What's the best way to monitor Internet traffic for the entire office?

We currently have a T3 line for about 28 people and it gets deadly slow during the day so I need something to help track down why. I'm assuming someone is downloading something that they may not be aware of.


I would recommend against using wireshark to monitor traffic. You'll just get too much data, but you have a hard time analyzing the data. If you need to look at/troubleshoot the interaction between a couple machines, wireshark is great. As a monitoring tool, IMHO, wireshark is not quite the tool you need.

  1. Profile the network traffic. Try out some actual monitoring tools: http://sectools.org/traffic-monitors.html. You're looking for Top Type of traffic (likely HTTP, but who knows), Top Talkers (should be your servers, but who knows), and potentially Malformed Traffic (large amount of TCP retransmissions, malformed packets, high rates of very small packets. Probably won't see, but who knows)

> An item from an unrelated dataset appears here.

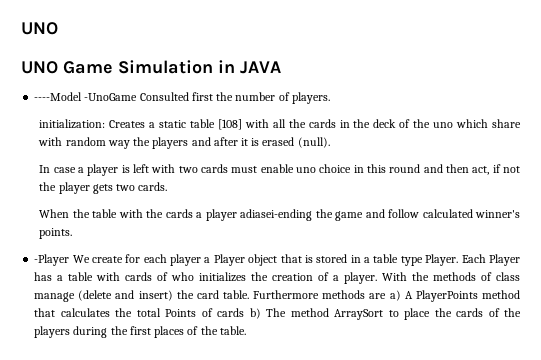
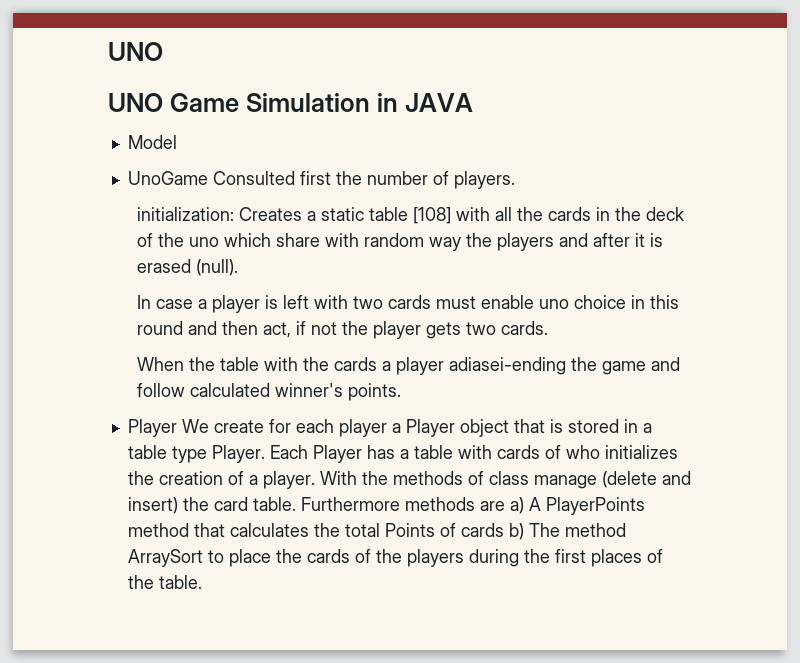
- ----Model -UnoGame Consulted first the number of players.
+ Model
+ UnoGame Consulted first the number of players.
- -Player We create for each player a Player object that is stored in a table type Player.
+ Player We create for each player a Player object that is stored in a table type Player.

  2. At the same time, work with your management to develop a network resource usage policy. In general, business terms, what business needs does the computer network exist to meet, and what are appropriate uses of the resource. This thing is costing money, so there has to be a business justification for its very existence. Your company has policies for handling the "petty cash" drawer, and I would bet your network infrastructure costs a lot more that. The key thing to focus on is not catching people doing bad things but rather watching for potential malicious activity that is degrading network functionality (i.e., the employees' ability to get their work done). Southern Fried Security Podcast and PaulDotCom Security Weekly cover information about creating appropriate security policies.

  3. @John_Rabotnik idea for a proxy server was great. Implement a proxy server for web traffic. Compared to traditional firewalls, proxy servers give you much better visibility into what is going on as well as more granular control over what traffic to allow (for example, real web sites) and what traffic to block (URLs made up of [20 random characters].com)

  4. Let people know - the network is having a problem. You are monitoring the network traffic. Give them a mechanism to register network slowdowns, and capture enough meta-data about the report so that in aggregate, you might be able to analyze network performance. Communicate with your coworkers. They want you to do a good job so that they can do a good job. You are on the same team.

  5. As a general rule, block everything, and then allow what should be allowed. Your monitoring from step one should let you know what needs to be allowed, as filtered through your network usage/security policy. Your policy should also include a mechanism by which a manager can request new kinds of access be granted.

In summary, step one, the traffic monitoring (Nagios seems to be a standard tool) helps you figure out, in general, what is going on to stop the immediate pain. Steps 2 - 5 help prevent the problem in the future.


28 people saturating a T3? Doesn't seem likely (Everyone could use streaming media all day long, and it wouldn't come close.) You might want to check for routing loops and other types of network mis-configuration. You should also check for viruses. If you've got a little botnet running on your local network, that would easily explain the traffic.

What sort of switching/firewall do you use? You may already have some capability to monitor packet traffic.

Edit: I'm also a big fan of Wireshark (though I'm old, so I still think "Ethereal" in my head). If you're going to use it, the best way is to put a machine in-line so all traffic has to pass through it. That'll allow you to run exhaustive logging without having to switch your equipment into promiscuous mode.

And if it turns out you're in need of some traffic shaping, you'll be in a good position to set up a Snort proxy...I wouldn't start out with the intention of installing one, however. I really doubt your problem is bandwidth.